Divorce
Rx Divorce: How Thought Experiments Can Open Your Eyes
Would you advise your child to stay in an unsatisfying marriage?
Posted August 16, 2022 Reviewed by Ekua Hagan
Key points
- Most people lack the ability to see their circumstances, which makes thought experiments powerful and eye-opening.
- Thought experiments can teach people that their greatest source of wisdom is inside themselves.
- Consulting inner wisdom reveals an individual's power and freedom to live life on their own terms.
Should I get a divorce? Is it time to file? Should I talk to an attorney? These kinds of questions can be confusing and threatening to the mind in how they suggest an utter disruption of our lives. Thankfully, there is a way to know the answers to these kinds of questions, and guess what… the answer is not in any religious book. It is not in the mind of any religious leader. Not even your mom knows. Maybe your psychic knows, but hey, that lady is expensive!
Look Inside Yourself
Instead of looking in the heads of psychics, family members, or religious leaders, it’s best to look inside yourself. A great way to do this is by conducting thought experiments.
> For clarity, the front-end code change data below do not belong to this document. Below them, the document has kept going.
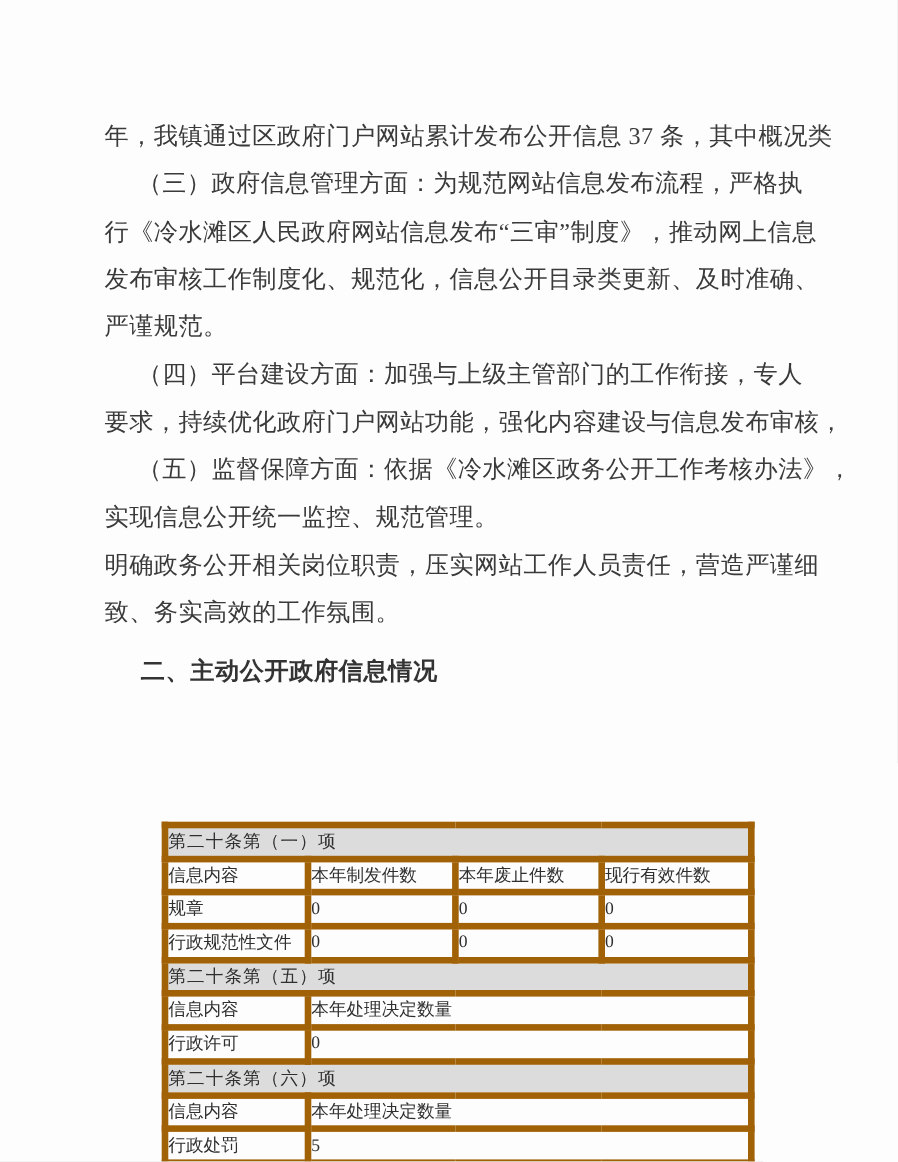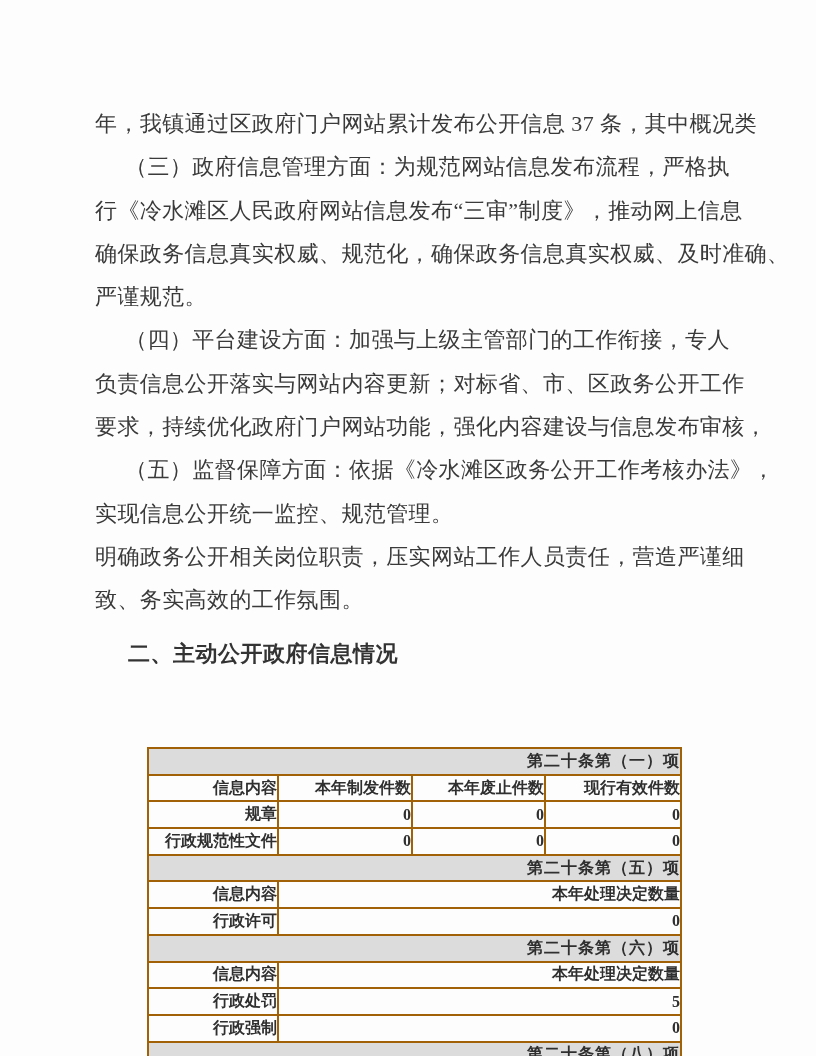--- a/index.html
+++ b/index.html
@@ -75,7 +75,7 @@
     <div class="line">年，我镇通过区政府门户网站累计发布公开信息 37 条，其中概况类</div>
     <div class="line indent">（三）政府信息管理方面：为规范网站信息发布流程，严格执</div>
     <div class="line">行《冷水滩区人民政府网站信息发布“三审”制度》，推动网上信息</div>
-    <div class="line">确保政务信息真实权威、规范化，确保政务信息真实权威、及时准确、</div>
+    <div class="line">发布审核工作制度化、规范化，信息公开目录类更新、及时准确、</div>
     <div class="line">严谨规范。</div>
     <div class="line indent">（四）平台建设方面：加强与上级主管部门的工作衔接，专人</div>
     <div class="line">负责信息公开落实与网站内容更新；对标省、市、区政务公开工作</div>

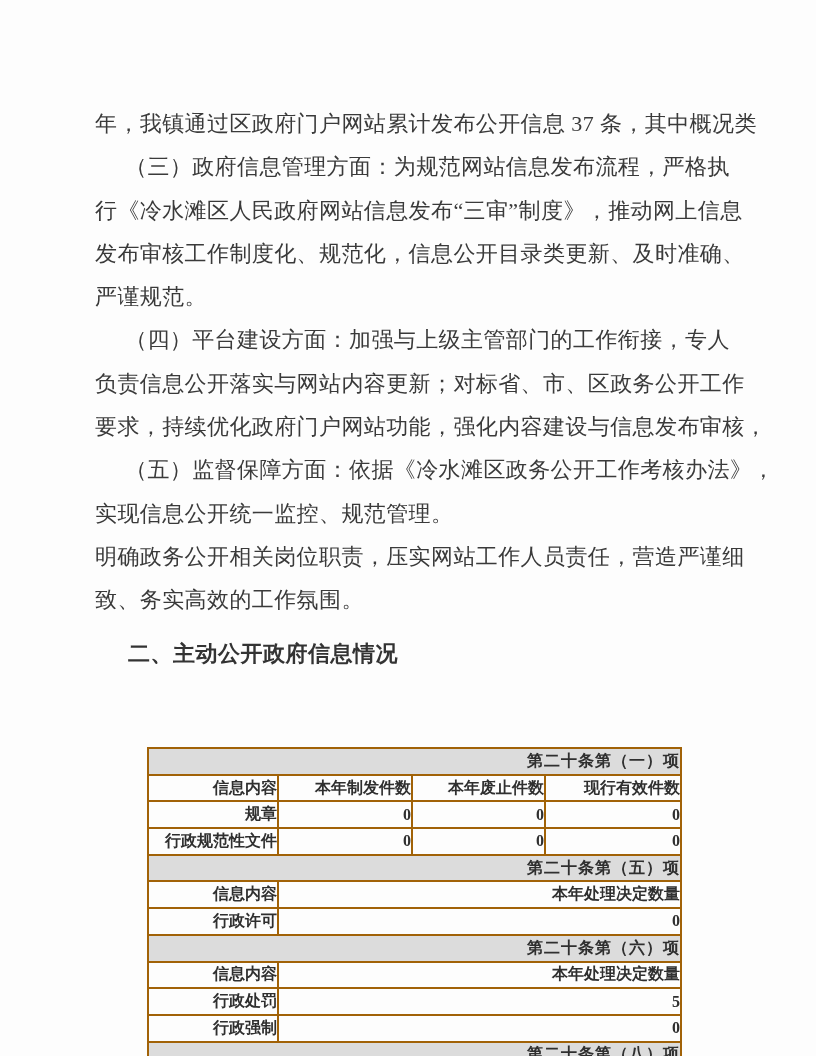--- a/index.html
+++ b/index.html
@@ -78,7 +78,6 @@
     <div class="line">发布审核工作制度化、规范化，信息公开目录类更新、及时准确、</div>
     <div class="line">严谨规范。</div>
     <div class="line indent">（四）平台建设方面：加强与上级主管部门的工作衔接，专人</div>
-    <div class="line">负责信息公开落实与网站内容更新；对标省、市、区政务公开工作</div>
     <div class="line">要求，持续优化政府门户网站功能，强化内容建设与信息发布审核，</div>
     <div class="line indent">（五）监督保障方面：依据《冷水滩区政务公开工作考核办法》，</div>
     <div class="line">实现信息公开统一监控、规范管理。</div>

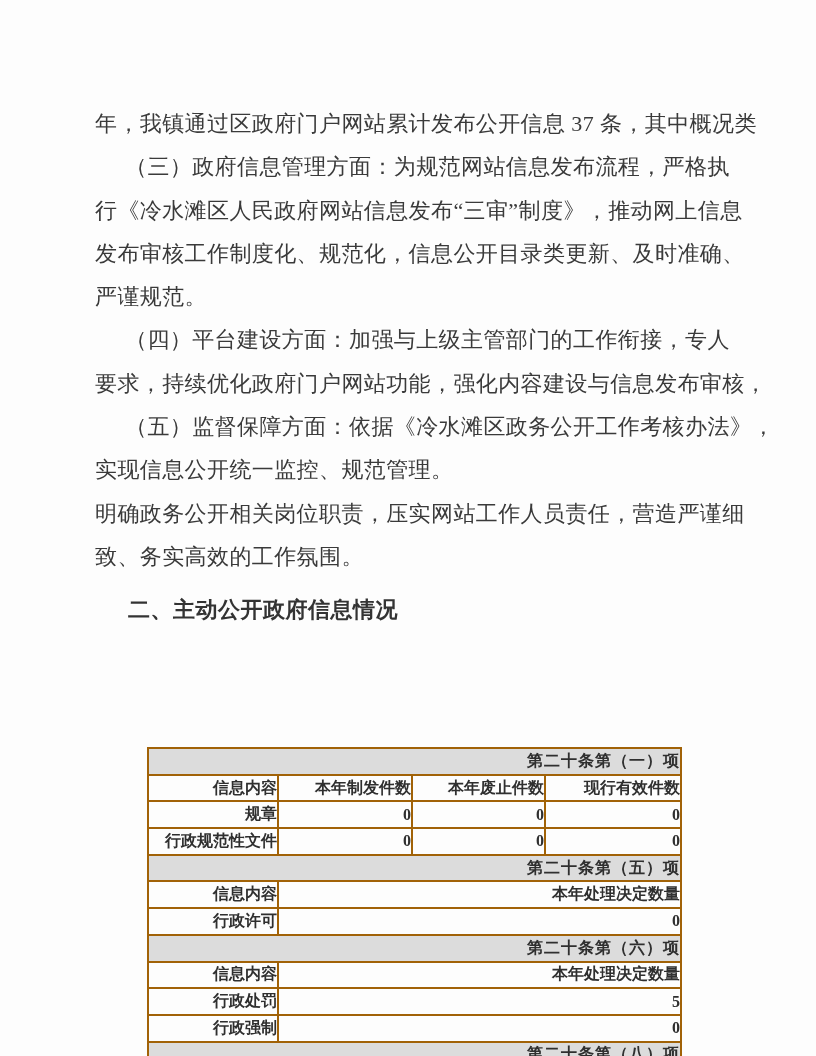--- a/index.html
+++ b/index.html
@@ -52,14 +52,13 @@
     border: 2px solid #2e2e2e;
   }
   .doc-table td {
-    border: 2px solid #a16207;
-    text-align: right;
+    border: 6px solid #a16207;
+    text-align: left;
     vertical-align: middle;
     height: 24.7px;
     padding: 0;
     overflow: hidden;
     white-space: nowrap;
-    font-weight: bold;
   }
   .doc-table tr.section td {
     background: #dcdcdc;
What's Einstein Got to Do With It?
In creating the theory of relativity, Albert Einstein (certified genius) conducted Gedankenexperiments or “thought experiments” to prove whether or not atoms existed. Thought experiments are based on reason and imagination rather than actual experiments. When it comes to our relationships, we can all conduct powerful and eye-opening thought experiments in the privacy of our own minds.
Here's one most people in troubled relationships find pretty easy: Imagine that your current marriage has produced a lovely daughter who is now an adult. You notice that she is in a relationship as profoundly dissatisfying as your own. What would you advise your adult child to do? Should she stay or should she go?
Be Honest With Yourself
Even the most confused people find this thought experiment pretty straightforward because when we replace ourselves with an adult child we love, the situation becomes much less confusing.
If you think about it, you'll realize that, as in any good experiment, you've only changed one variable: You've swapped out your confused self and brought in someone you love without reservation and voilà! All of a sudden you can see, with perfect clarity, that you would never recommend your relationship to anyone you loved.
Open Your Eyes
Most people lack the ability to see their circumstances. This is one of the advantages of talking to a therapist who puts your wellbeing ahead of all others. If you, or your adult child, are miserable in your relationship and your spouse believes everything's great or not so bad, whose welfare should you be looking out for? (Hint: not your spouse.)
Encountering a Troll
I recently received a social media comment from a troll regarding one of my Psychology Today posts that suggested we put human beings ahead of awful marriages. Here's what the troll said—just as it was written (yikes!):
"I highly encourage you to repent to God for teaching against his Word. After sometime yes, physical abuse the Lord would never want His people to stay but His word teaches only in adultery does He approve. If you're claiming to be a Christian and teaching this I pray that you stop this demonic garbage and teach according to God's will and commands. Should you reject that path, I am warning you that your judgment will be just in the hands of Jesus."
Troll Logic
Our troll appears to be saying that if you would encourage your adult child to leave a physically abusive spouse you had better do it only after an appropriate length of time (heaven knows how long that is) and even then, the Almighty won't exactly approve of it because the only escape clause to the marital contract is, wait for it, proof of adultery!
Welcome to Hell?
In this troll's mind, encouraging people to leave toxic marriages and live happier, healthier, and safer lives is "demonic garbage." This sort of logic is enough to make you swear Gedankenexperiment! Gedankenexperiment—the very sound of which implies God might frown on the practice of thinking. But if you try thinking and you engage in a thought experiment involving how you'd advise your beloved adult child then, all of a sudden, the rigidity of the troll above doesn't sound like wisdom at all does it?
The Real Hell
Trollish thinking would mean you should stay with the man abusing your kids. A troll wants you to stay with the spouse who's gambled the family into poverty. A troll sighs and says he feels for you but that you should stay with the career criminal who promised they'd go straight once you got married. You have to, you see, because, well, there's no evidence of adultery.
Leave the Trolls Under the Bridge
If you want to manage your sexuality intelligently, ignore the trolls and try a thought experiment. You might find out that you (not religion, not family, not psychics) are the greatest source of wisdom about your life. You—yes, you—have the power and freedom to live the life you want and deserve. And why should it be any other way? You're the only one who really knows, really cares, and really has to live your one and only life.